В избушке Сомин все мучился над чистым листом бумаги.
Вечером охотник уехал. Весна гнала его на запад, к поселку, к магазинам, к ласковой знакомой вдове, что хранила синий бостоновый костюм, купленный по случаю прошлогодней удачи.
О том, что охотник добрался до места, они узнали дней через пятнадцать, ибо пришли ответы на отправленные с ним письма. Макову отозвалась из Архангельска мама. Одесса дала Виденко уклончивую радиограмму о хорошей погоде и экзаменах, которые надоели. Только Сомину ничего не было, и напрасно он, как только наступал "срок", искал возле операторского стола отвертку или набивал в портсигар папиросы.
На эфир накатывался вал навигации. Все чаще им заказывали сроки "син", и все чаще они сообщали однообразные ледовые сводки. Давление, видимость, румбы, баллы, миллибары, слоистая, сплошная, кучевая облачность, легкий снег, дождь, туман… Два раза было ясно.

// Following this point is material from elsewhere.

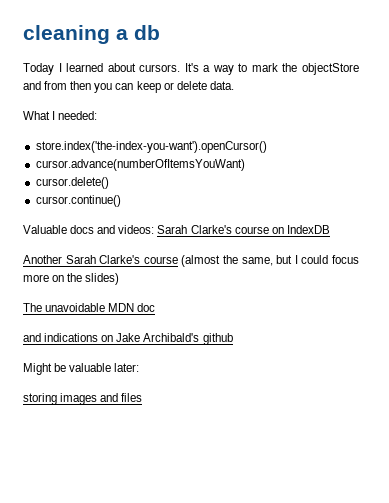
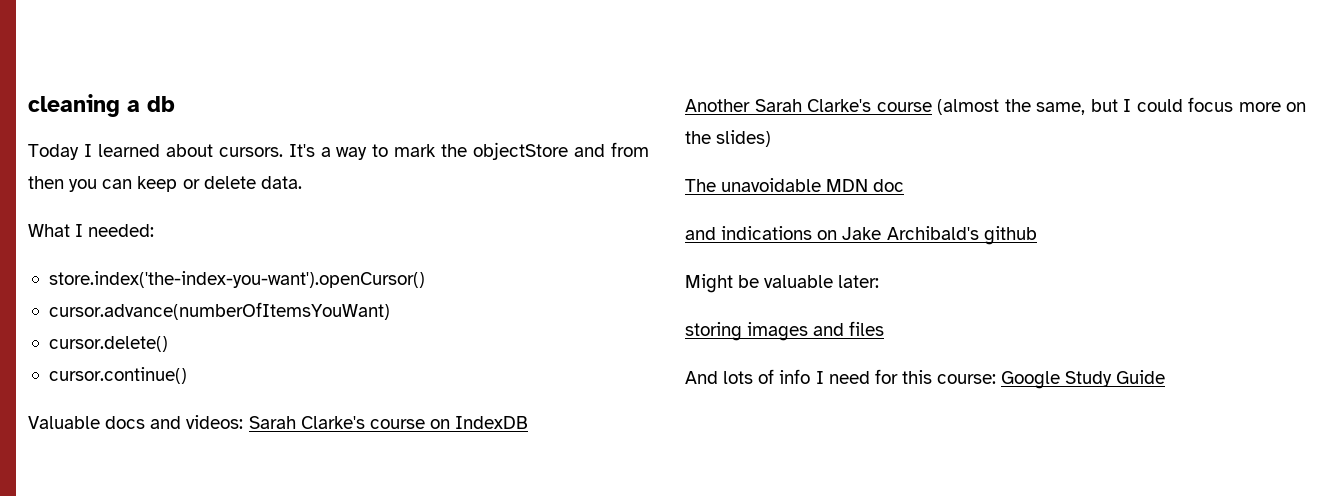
+ And lots of info I need for this course: Google Study Guide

В дежурном приемнике на любой волне стоял писк. Шифровки, сводки, запросы, рапорты шли с востока, юга и запада. Ледовая разведка утюжила небо почти круглые сутки. И незаметно стало получаться так, что мерой времени стали вахты, "сроки".
19 июня Виденко получил сразу три радиограммы, принимал их он сам, и поэтому никто не узнал о том, что сегодня его день рождения. Десяток дней назад, когда на центре дежурил знакомый парень, Виденко попросил "фикус". Так называлось налитое в резиновые грелки спиртное, которое давали на сброс экипажам ледовой разведки. "Фикус", однако, не поступил. Была ночная вахта, и Виденко, включив над столом двенадцативольтную аккумуляторную лампочку, всю ночь писал письмо той самой девчонке с фотографии.